> [Your assignment]
Word for word, copy the records and drop the pictures.

BEGIN

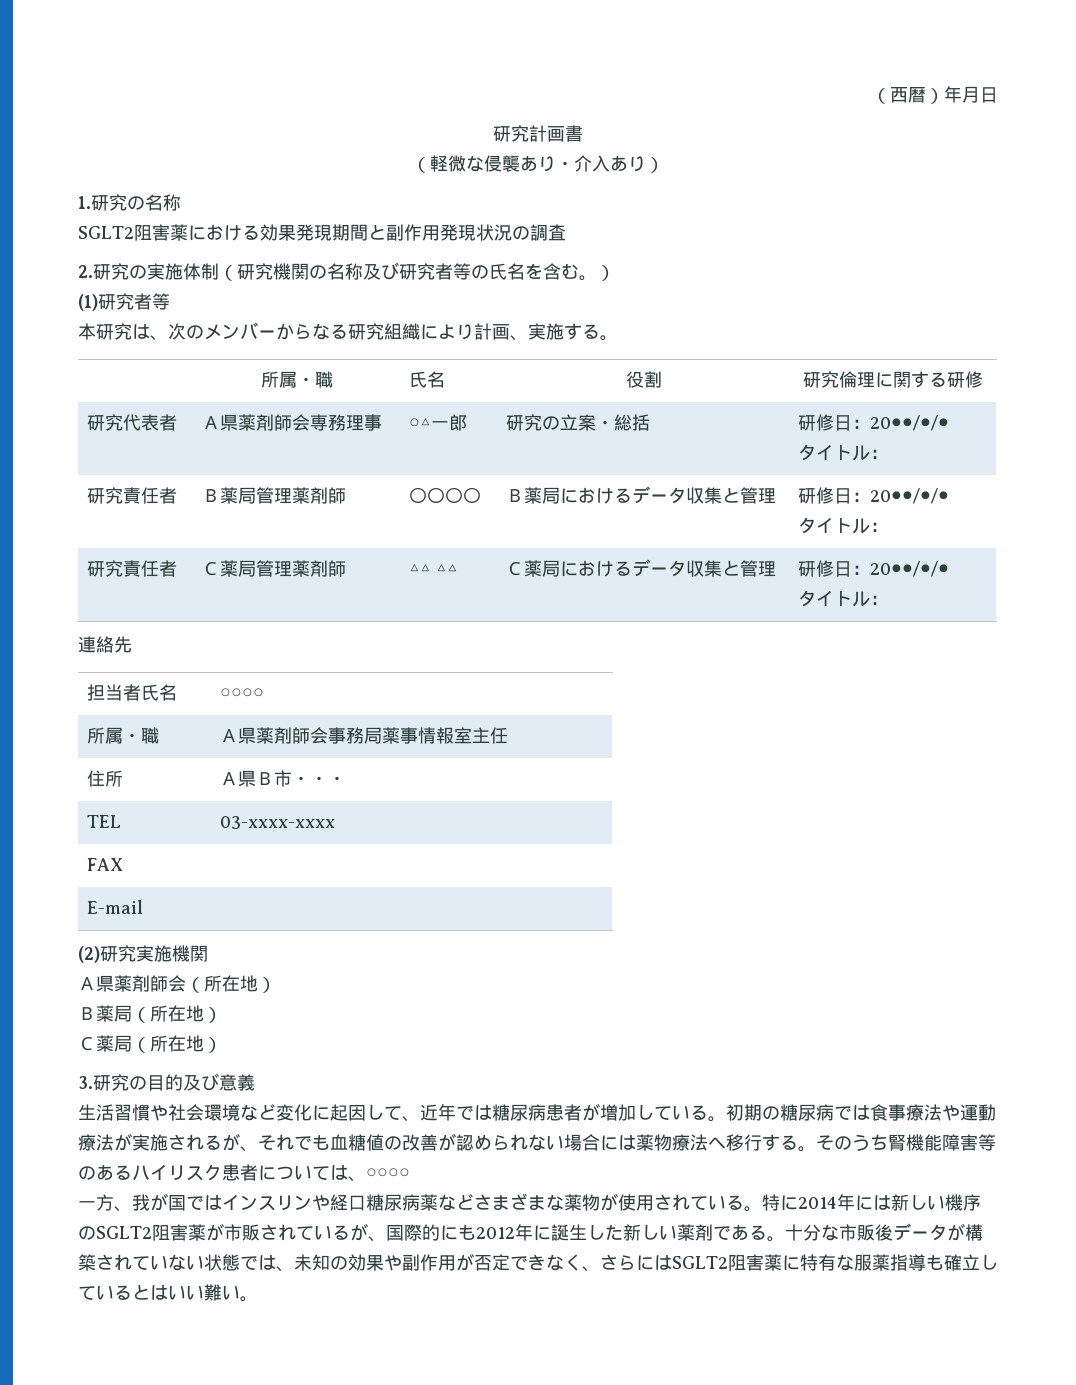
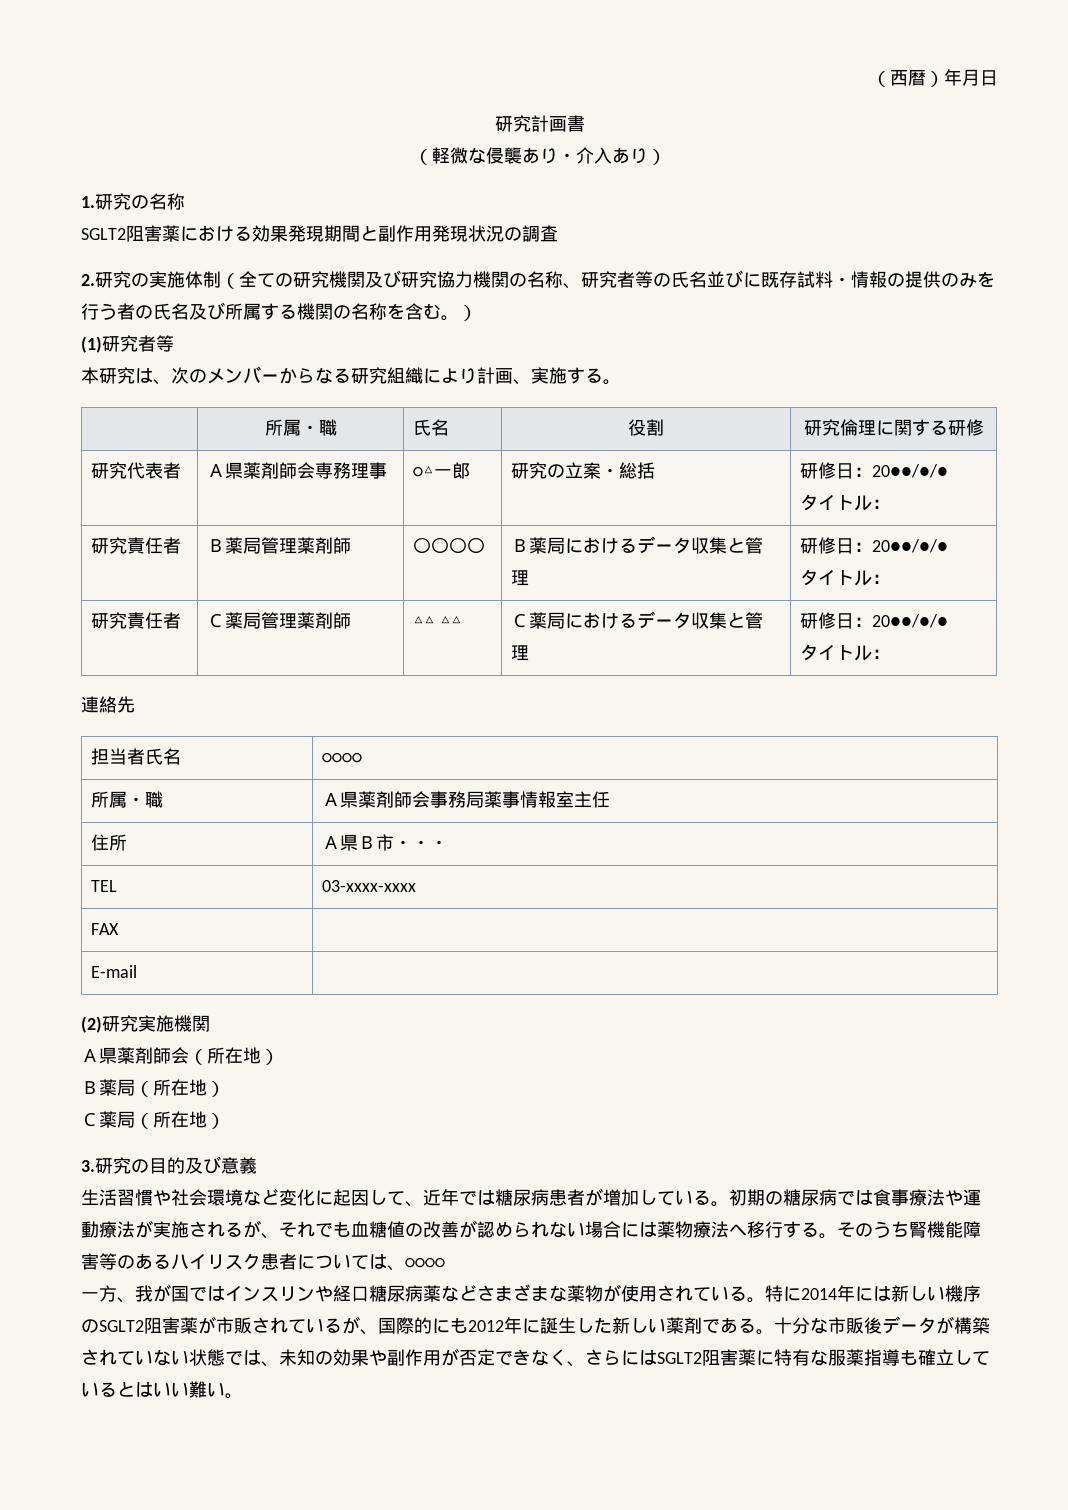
- 2.研究の実施体制（研究機関の名称及び研究者等の氏名を含む。）
+ 2.研究の実施体制（全ての研究機関及び研究協力機関の名称、研究者等の氏名並びに既存試料・情報の提供のみを行う者の氏名及び所属する機関の名称を含む。）

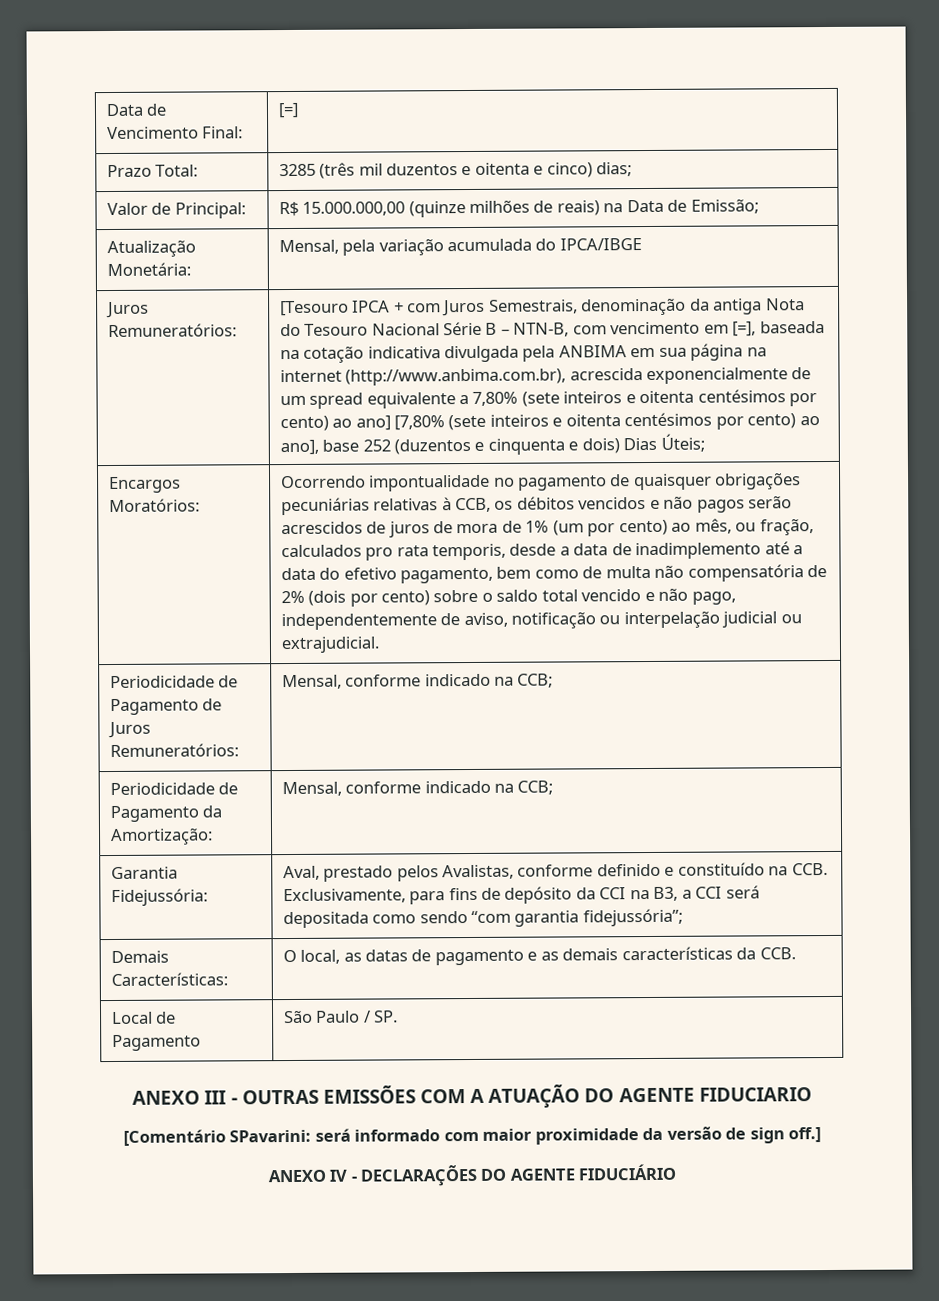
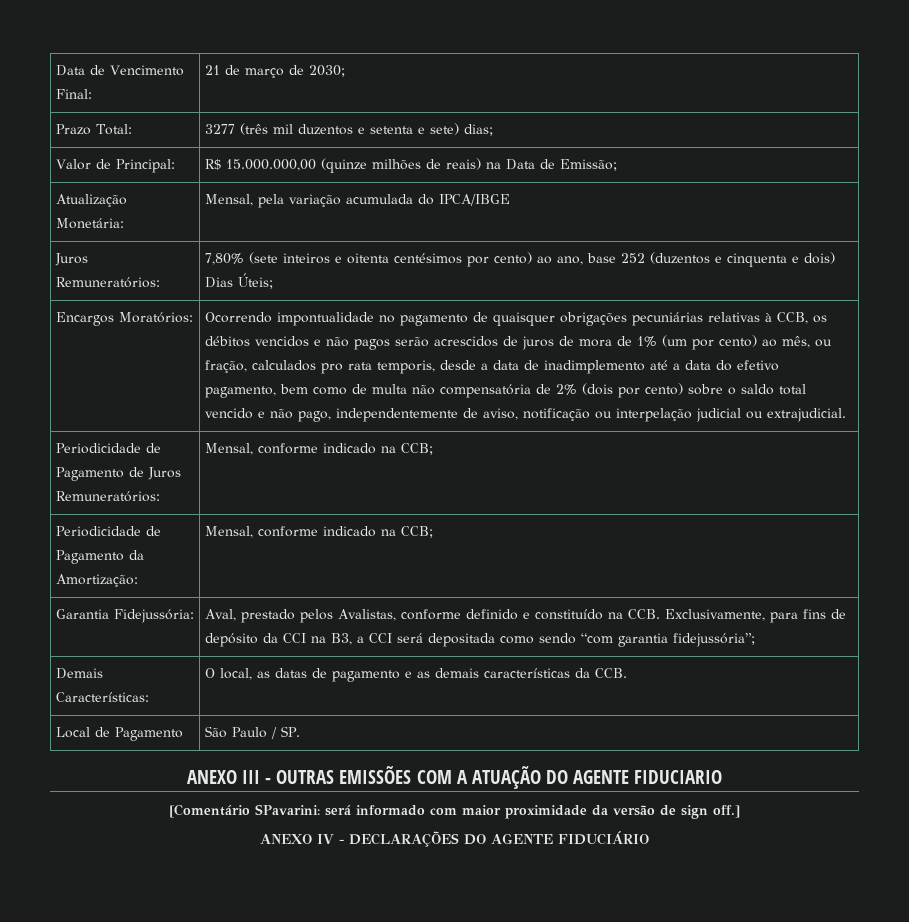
- Data de Vencimento Final: | [=]
+ Data de Vencimento Final: | 21 de março de 2030;
- Prazo Total: | 3285 (três mil duzentos e oitenta e cinco) dias;
+ Prazo Total: | 3277 (três mil duzentos e setenta e sete) dias;
- [Tesouro IPCA + com Juros Semestrais, denominação da antiga Nota do Tesouro Nacional Série B – NTN-B, com vencimento em [=], baseada na cotação indicativa divulgada pela ANBIMA em sua página na internet (http://www.anbima.com.br), acrescida exponencialmente de um spread equivalente a 7,80% (sete inteiros e oitenta centésimos por cento) ao ano] [7,80% (sete inteiros e oitenta centésimos por cento) ao ano], base 252 (duzentos e cinquenta e dois) Dias Úteis;
+ 7,80% (sete inteiros e oitenta centésimos por cento) ao ano, base 252 (duzentos e cinquenta e dois) Dias Úteis;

END

> [Answer to the problem]
- 2.研究の実施体制（研究機関の名称及び研究者等の氏名を含む。）
+ 2.研究の実施体制（全ての研究機関及び研究協力機関の名称、研究者等の氏名並びに既存試料・情報の提供のみを行う者の氏名及び所属する機関の名称を含む。）

- Data de Vencimento Final: | [=]
+ Data de Vencimento Final: | 21 de março de 2030;
- Prazo Total: | 3285 (três mil duzentos e oitenta e cinco) dias;
+ Prazo Total: | 3277 (três mil duzentos e setenta e sete) dias;
- [Tesouro IPCA + com Juros Semestrais, denominação da antiga Nota do Tesouro Nacional Série B – NTN-B, com vencimento em [=], baseada na cotação indicativa divulgada pela ANBIMA em sua página na internet (http://www.anbima.com.br), acrescida exponencialmente de um spread equivalente a 7,80% (sete inteiros e oitenta centésimos por cento) ao ano] [7,80% (sete inteiros e oitenta centésimos por cento) ao ano], base 252 (duzentos e cinquenta e dois) Dias Úteis;
+ 7,80% (sete inteiros e oitenta centésimos por cento) ao ano, base 252 (duzentos e cinquenta e dois) Dias Úteis;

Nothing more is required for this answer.